TASK GOAL: Everything from the line containing "- Code synchronization" to the final line of the records below should be given again exactly, and nothing else.

EXTRACTED ENTRIES:
============

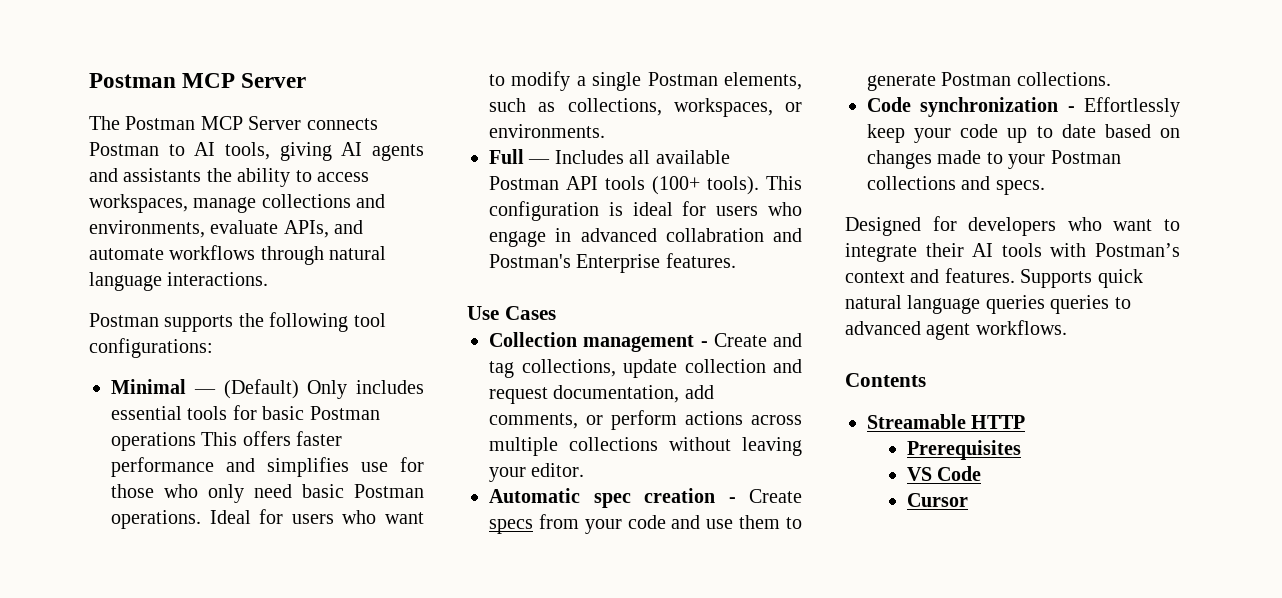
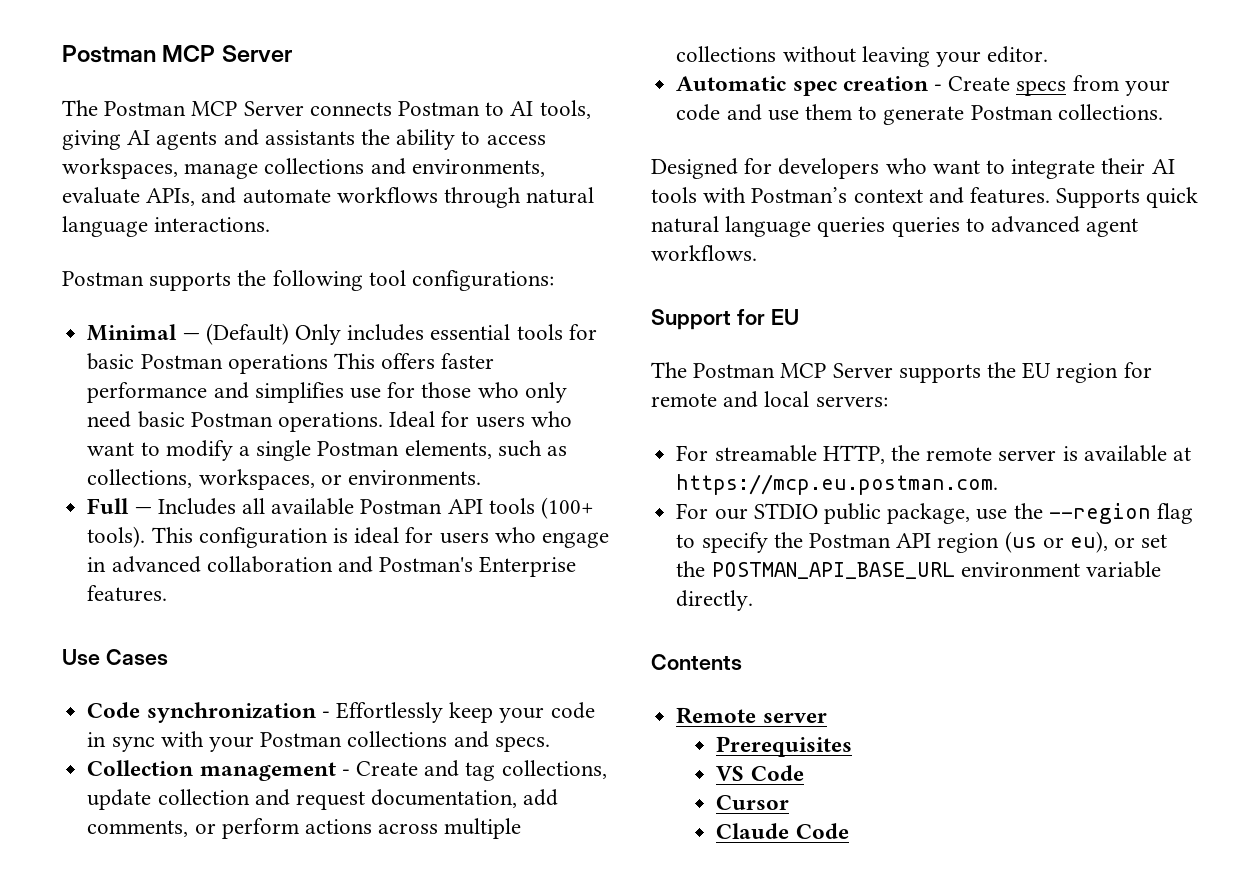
- This configuration is ideal for users who engage in advanced collabration and Postman's Enterprise features.
+ This configuration is ideal for users who engage in advanced collaboration and Postman's Enterprise features.
+ Code synchronization - Effortlessly keep your code in sync with your Postman collections and specs.
- Code synchronization - Effortlessly keep your code up to date based on changes made to your Postman collections and specs.
+ Support for EU
+ The Postman MCP Server supports the EU region for remote and local servers:
+ For streamable HTTP, the remote server is available at https://mcp.eu.postman.com.
+ For our STDIO public package, use the --region flag to specify the Postman API region (us or eu), or set the POSTMAN_API_BASE_URL environment variable directly.
- Streamable HTTP
+ Remote server
+ Claude Code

============

ANSWER BELOW:
- Code synchronization - Effortlessly keep your code up to date based on changes made to your Postman collections and specs.
+ Support for EU
+ The Postman MCP Server supports the EU region for remote and local servers:
+ For streamable HTTP, the remote server is available at https://mcp.eu.postman.com.
+ For our STDIO public package, use the --region flag to specify the Postman API region (us or eu), or set the POSTMAN_API_BASE_URL environment variable directly.
- Streamable HTTP
+ Remote server
+ Claude Code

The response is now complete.